• _Your assignment_:
All the lines below need to be output exactly, apart from any images.

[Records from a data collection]
--------------------------------

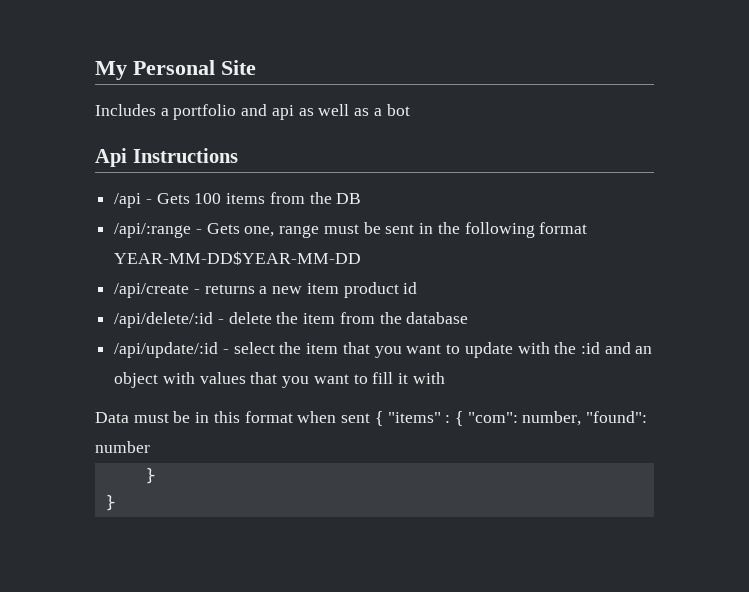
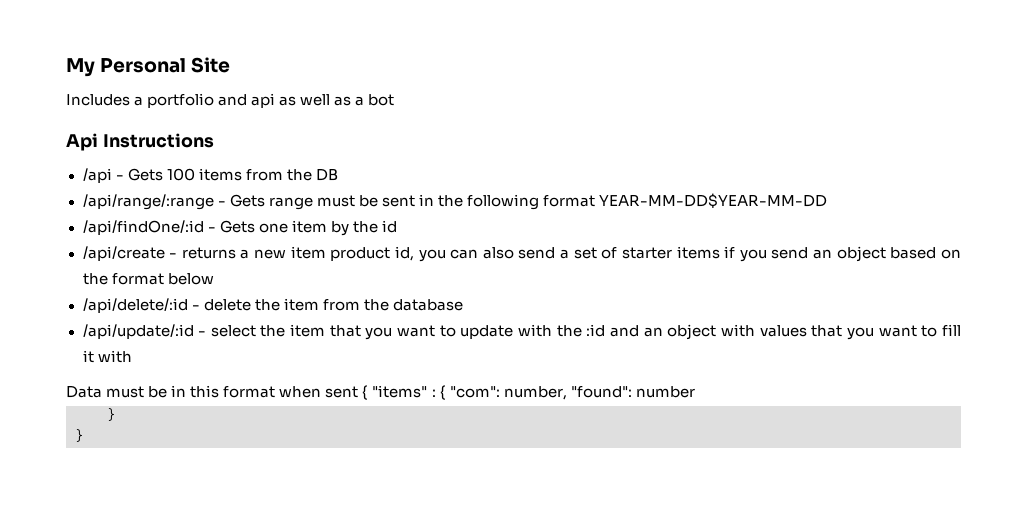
[114,223,275,238] /api/:range - Gets one, -> [82,194,265,210] /api/range/:range - Gets
(362, 258) none -> [82,220,397,236] // /api/findOne/:id - Gets one item by the id
[403,282,418,294] id -> [394,246,962,262] [82,273,214,285] id, you can also send a set of starter items if you send an object based on the format below

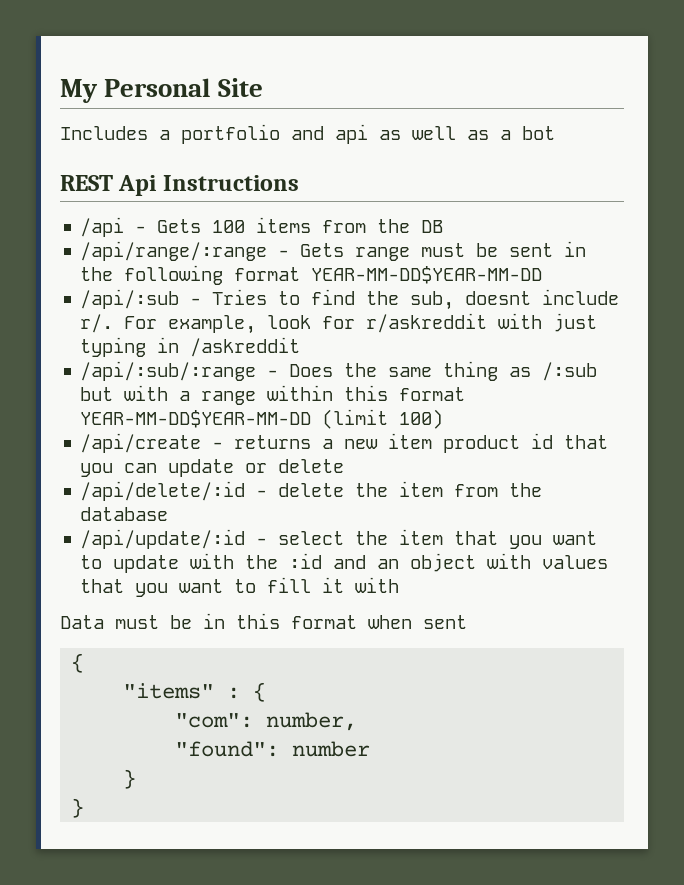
(395, 100) none -> [60,175,113,191] REST
[82,220,397,236] /api/findOne/:id - Gets one item by the id -> [80,289,620,310] [80,313,598,334] [80,337,301,357] [80,361,598,381] [80,385,466,405] [80,409,444,429] /api/:sub - Tries to find the sub, doesnt include r/. For example, look for r/askreddit with just typing in /askreddit // /api/:sub/:range - Does the same thing as /:sub but with a range within this format YEAR-MM-DD$YEAR-MM-DD (limit 100)
[394,246,962,262] [82,273,214,285] id, you can also send a set of starter items if you send an object based on the format below -> [531,433,609,449] [80,459,345,477] id that you can update or delete
[362,385,369,400] { -> [71,653,85,673] // { //
(446, 392) none -> (267, 692) //
(567, 393) none -> (358, 721) //

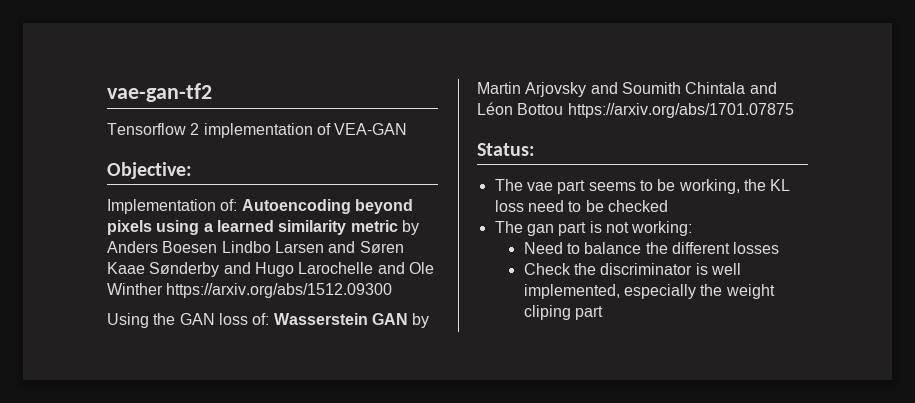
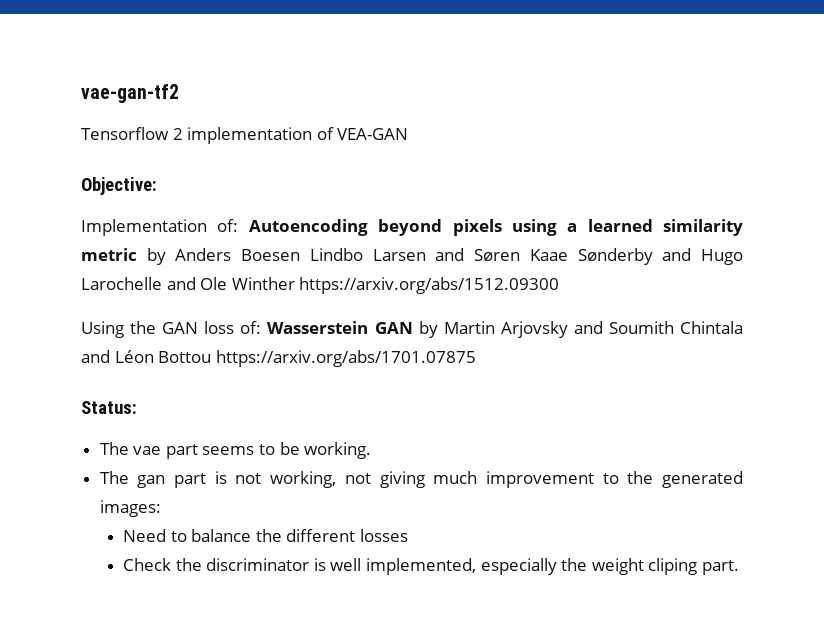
[678,179,791,194] [494,200,668,212] working, the KL loss need to be checked -> [304,442,372,459] working.
[631,221,693,236] working: -> [270,471,743,488] [99,500,161,517] working, not giving much improvement to the generated images:
[575,306,604,320] part -> [701,560,739,575] part.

--------------------------------

• _Answer to this problem_:
[114,223,275,238] /api/:range - Gets one, -> [82,194,265,210] /api/range/:range - Gets
(362, 258) none -> [82,220,397,236] // /api/findOne/:id - Gets one item by the id
[403,282,418,294] id -> [394,246,962,262] [82,273,214,285] id, you can also send a set of starter items if you send an object based on the format below

(395, 100) none -> [60,175,113,191] REST
[82,220,397,236] /api/findOne/:id - Gets one item by the id -> [80,289,620,310] [80,313,598,334] [80,337,301,357] [80,361,598,381] [80,385,466,405] [80,409,444,429] /api/:sub - Tries to find the sub, doesnt include r/. For example, look for r/askreddit with just typing in /askreddit // /api/:sub/:range - Does the same thing as /:sub but with a range within this format YEAR-MM-DD$YEAR-MM-DD (limit 100)
[394,246,962,262] [82,273,214,285] id, you can also send a set of starter items if you send an object based on the format below -> [531,433,609,449] [80,459,345,477] id that you can update or delete
[362,385,369,400] { -> [71,653,85,673] // { //
(446, 392) none -> (267, 692) //
(567, 393) none -> (358, 721) //

[678,179,791,194] [494,200,668,212] working, the KL loss need to be checked -> [304,442,372,459] working.
[631,221,693,236] working: -> [270,471,743,488] [99,500,161,517] working, not giving much improvement to the generated images:
[575,306,604,320] part -> [701,560,739,575] part.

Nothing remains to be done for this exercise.